**Task details:**
When you reach the line containing "text: COMP ->", begin reproducing the material exactly, stop after the line containing "html: <div>1852.</div> ->", and leave out any pictures along the way.

**The input:**
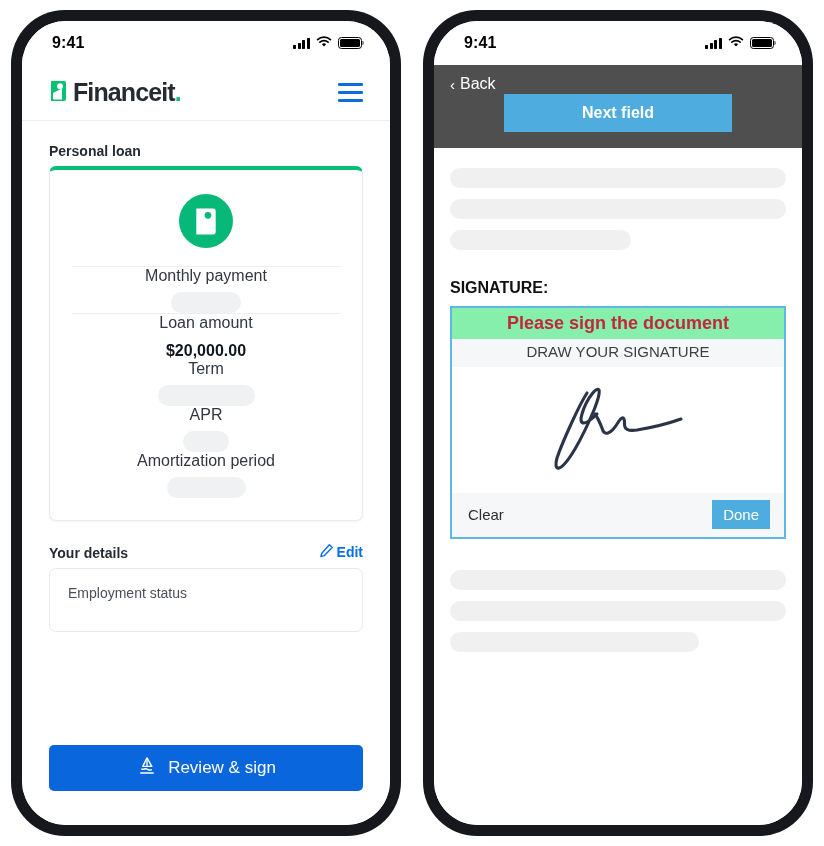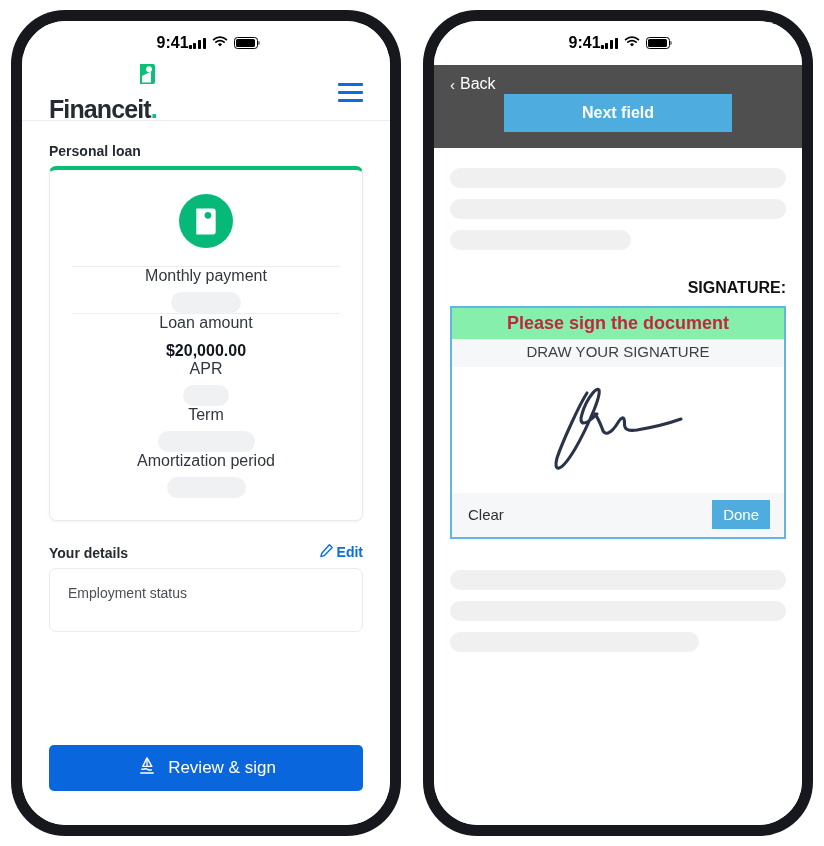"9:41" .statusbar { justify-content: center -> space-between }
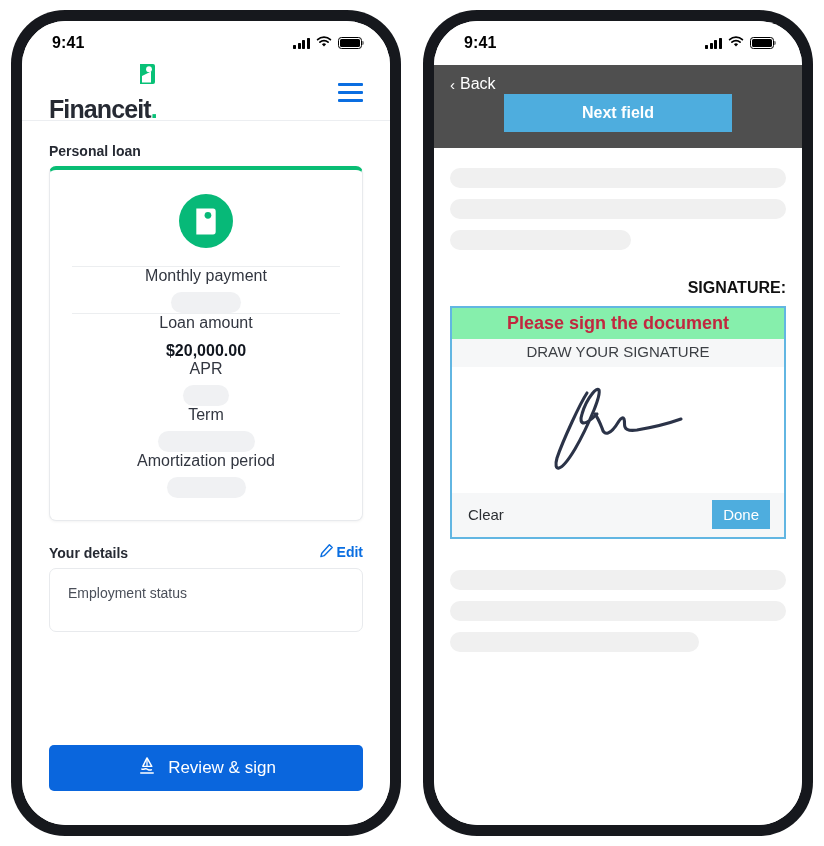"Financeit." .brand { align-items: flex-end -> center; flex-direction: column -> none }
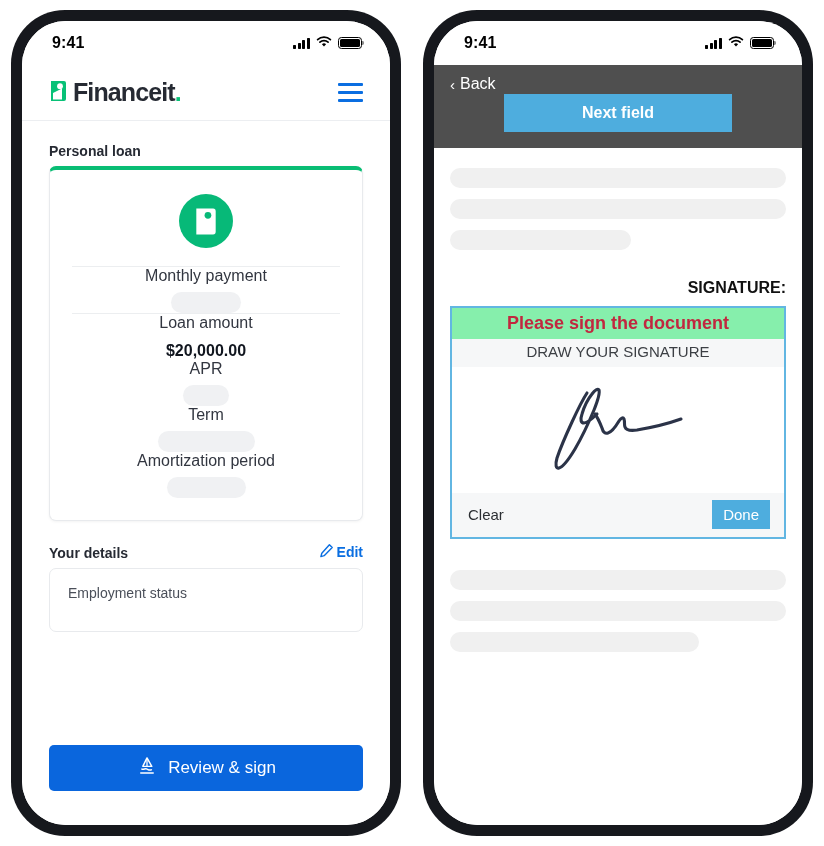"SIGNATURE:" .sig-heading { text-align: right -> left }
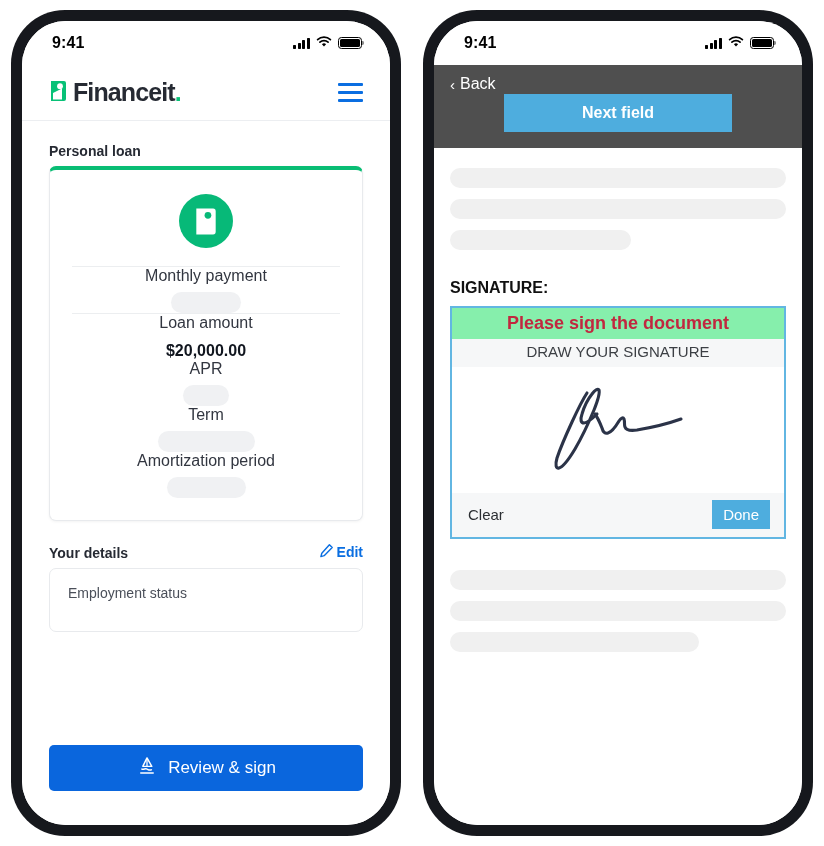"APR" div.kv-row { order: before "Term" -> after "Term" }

--

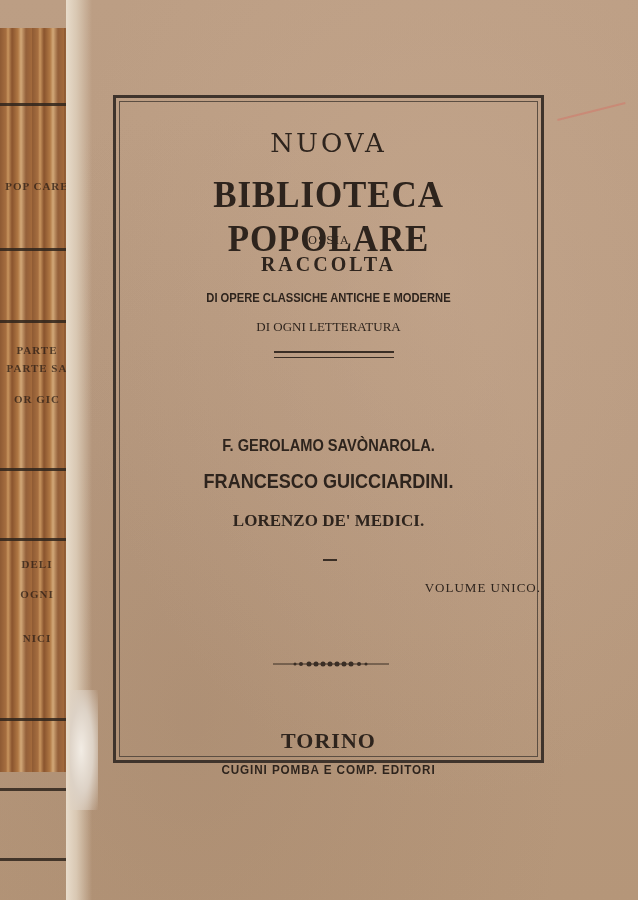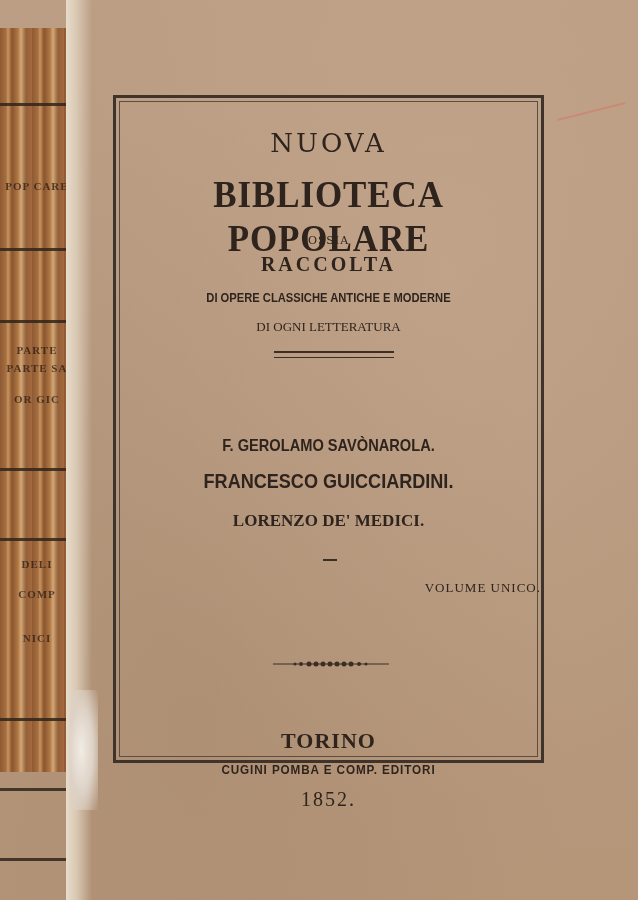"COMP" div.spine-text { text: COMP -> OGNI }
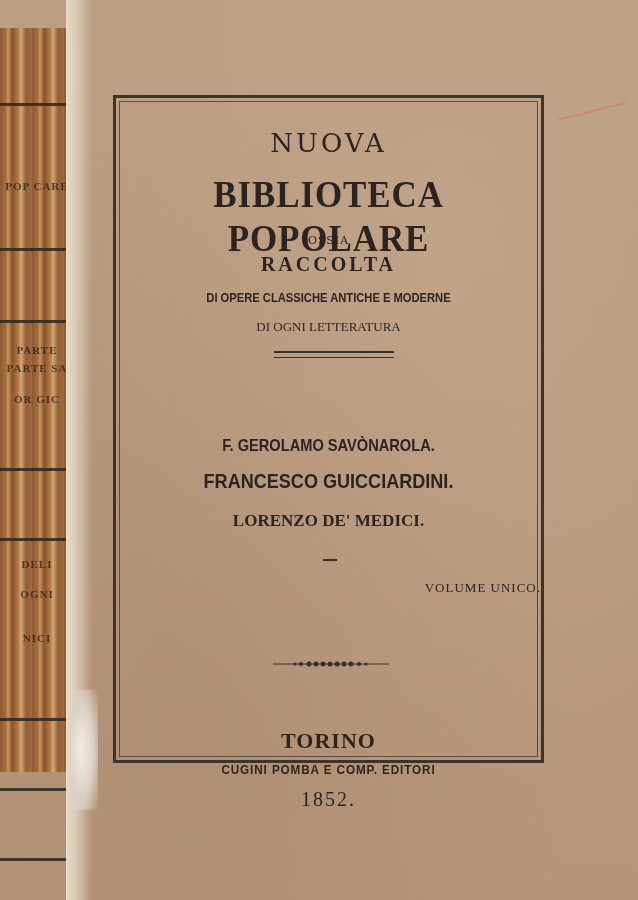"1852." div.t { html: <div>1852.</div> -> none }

**Answer area:**
"COMP" div.spine-text { text: COMP -> OGNI }
"1852." div.t { html: <div>1852.</div> -> none }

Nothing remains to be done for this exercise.